4. Sophisticated investors

Additional information is required to be provided if a client is classified as retail client as opposed to a wholesale client. Under the definition of a retail client as it appears in the law currently, some of the clients who would wish to treated as wholesale clients will still be considered as retail clients, thus inserting an unnecessary disclosure obligation.

The proposal will insert the “sophisticated investor” provisions appearing in Chapter 6D of the Act, which deals with fund raising.

Under the proposal , a determination of wholesale status will be made if the licensee is satisfied that the person to whom the offer is made has previous experience enabling the person to make a knowledgeable decision.

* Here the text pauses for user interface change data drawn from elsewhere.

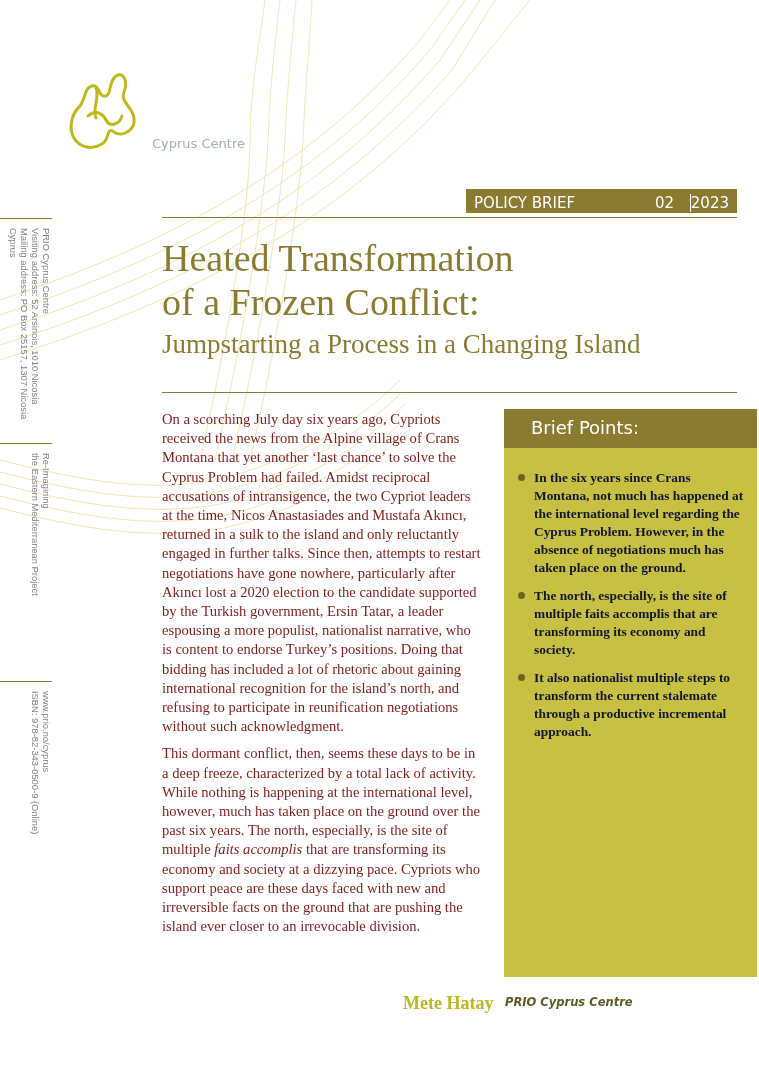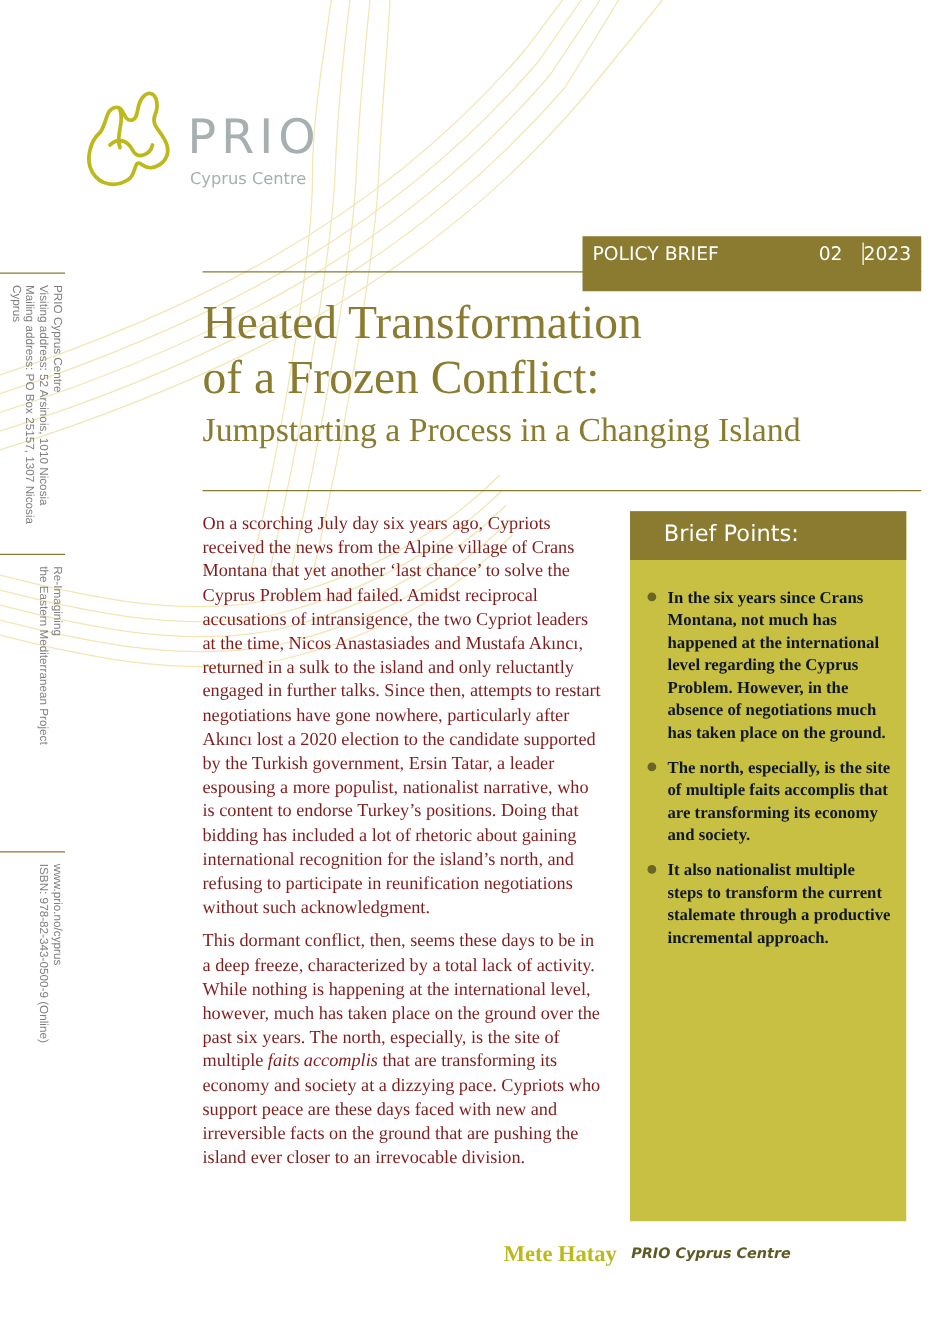--- a/index.html
+++ b/index.html
@@ -10,39 +10,39 @@
   .logo { position:absolute; left:66px; top:68px; width:200px; height:90px; }
   .logo-mark { position:absolute; left:0; top:0; width:75px; height:90px; }
   .logo-prio { position:absolute; left:84px; top:22px; font-family:"DejaVu Sans", sans-serif; font-size:38px; letter-spacing:4px; color:#a6b0b1; font-weight:normal; line-height:1; }
   .logo-sub { position:absolute; left:86px; top:68px; font-family:"DejaVu Sans", sans-serif; font-size:13px; color:#a6b0b1; white-space:nowrap; }
 
   
   .side-rule { position:absolute; left:0; width:52px; height:1px; background:#8a7b30; }
   .side-text { position:absolute; writing-mode:vertical-rl; font-family:"Liberation Sans", sans-serif; font-size:9.4px; color:#808080; line-height:11px; white-space:nowrap; }
 
   
-  .badge { position:absolute; left:466px; top:189px; width:271px; height:44px; background:#8a7b30; color:#ffffff; font-family:"DejaVu Sans", sans-serif; font-size:15px; }
+  .badge { position:absolute; left:466px; top:189px; width:271px; height:24px; background:#8a7b30; color:#ffffff; font-family:"DejaVu Sans", sans-serif; font-size:15px; }
   .badge-label { position:absolute; left:8px; top:5px; }
   .badge-issue { position:absolute; right:46px; top:5px; padding-right:16px; border-right:1px solid #ffffff; }
   .badge-year { position:absolute; right:8px; top:5px; }
   .rule-top { position:absolute; left:162px; top:217px; width:575px; height:1px; background:#8a7b30; }
 
   
   .title { position:absolute; left:162px; top:236px; color:#8a7b30; }
   .title-line { font-size:38px; line-height:44px; white-space:nowrap; }
   .subtitle { font-size:27px; line-height:40px; white-space:nowrap; }
   .rule-mid { position:absolute; left:162px; top:392px; width:575px; height:1px; background:#8a7b30; }
 
   
   .body-col { position:absolute; left:162px; top:410px; width:320px; color:#7f1d1d; font-size:14.6px; line-height:19.2px; }
   .body-col p { margin:0 0 8px 0; }
   .body-col em { font-style:italic; }
 
   
-  .brief { position:absolute; left:504px; top:409px; width:221px; height:568px; background:#c8c043; }
+  .brief { position:absolute; left:504px; top:409px; width:253px; height:568px; background:#c8c043; }
   .brief-head { height:39px; background:#8a7b30; color:#ffffff; font-family:"DejaVu Sans", sans-serif; font-size:18px; padding-left:27px; line-height:38px; }
   .brief-list { list-style:none; margin:0; padding:21px 10px 0 14px; }
   .brief-item { position:relative; padding-left:16px; color:#0f172a; font-weight:bold; font-size:13.4px; line-height:18px; margin-bottom:10px; }
   .brief-bullet { position:absolute; left:0; top:5px; width:7px; height:7px; border-radius:50%; background:#6b6427; }
 
   
   .author { position:absolute; left:403px; top:993px; font-family:Liberation Serif, serif; font-weight:bold; font-size:18px; color:#bdb81b; }
   .affil { position:absolute; left:505px; top:995px; font-family:"DejaVu Sans", sans-serif; font-style:italic; font-weight:bold; font-size:11.5px; color:#5f5a24; }
 </style>
 </head>
@@ -68,21 +68,20 @@
 </svg>
 
 <div class="logo">
   <svg class="logo-mark" viewBox="0 0 75 90">
     <g fill="none" stroke="#bdb81b" stroke-width="3" stroke-linecap="round" stroke-linejoin="round">
       <path d="M8 70 C 2 60, 6 45, 14 38 C 20 30, 18 20, 26 18 C 34 16, 32 30, 40 28 C 46 26, 42 14, 50 8 C 58 3, 62 14, 58 24 C 54 34, 66 38, 68 50 C 70 62, 56 70, 48 64 C 40 58, 44 72, 36 76 C 26 82, 14 80, 8 70 Z"></path>
       <path d="M22 48 C 28 42, 36 44, 40 52 C 44 60, 54 56, 56 48"></path>
       <path d="M30 20 C 34 30, 26 40, 30 50"></path>
     </g>
   </svg>
-  <div class="logo-prio">PRIO</div>
   <div class="logo-sub">Cyprus Centre</div>
 </div>
 
 <div class="side-rule" style="top:218px;"></div>
 <div class="side-text" style="left:8px; top:228px;">
   <div>PRIO Cyprus Centre</div>
   <div>Visiting address: 52 Arsinois, 1010 Nicosia</div>
   <div>Mailing address: PO Box 25157, 1307 Nicosia</div>
   <div>Cyprus</div>
 </div>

5. Registered schemes investing in unregistered schemes

The proposal is to remove  the prohibition in section 601 FC(4) of the Act, that disallows a registered scheme from investing in unregistered schemes.

There will be changes to training requirements as a consequence of other proposed changes.

Apart from changes to the law relating to financial services, the Proposals Paper deals with changes that may be introduced to simplify company reporting obligations, auditor independence obligations, corporate governance, fundraising, takeovers and compliance in general. Regulation has come full circle.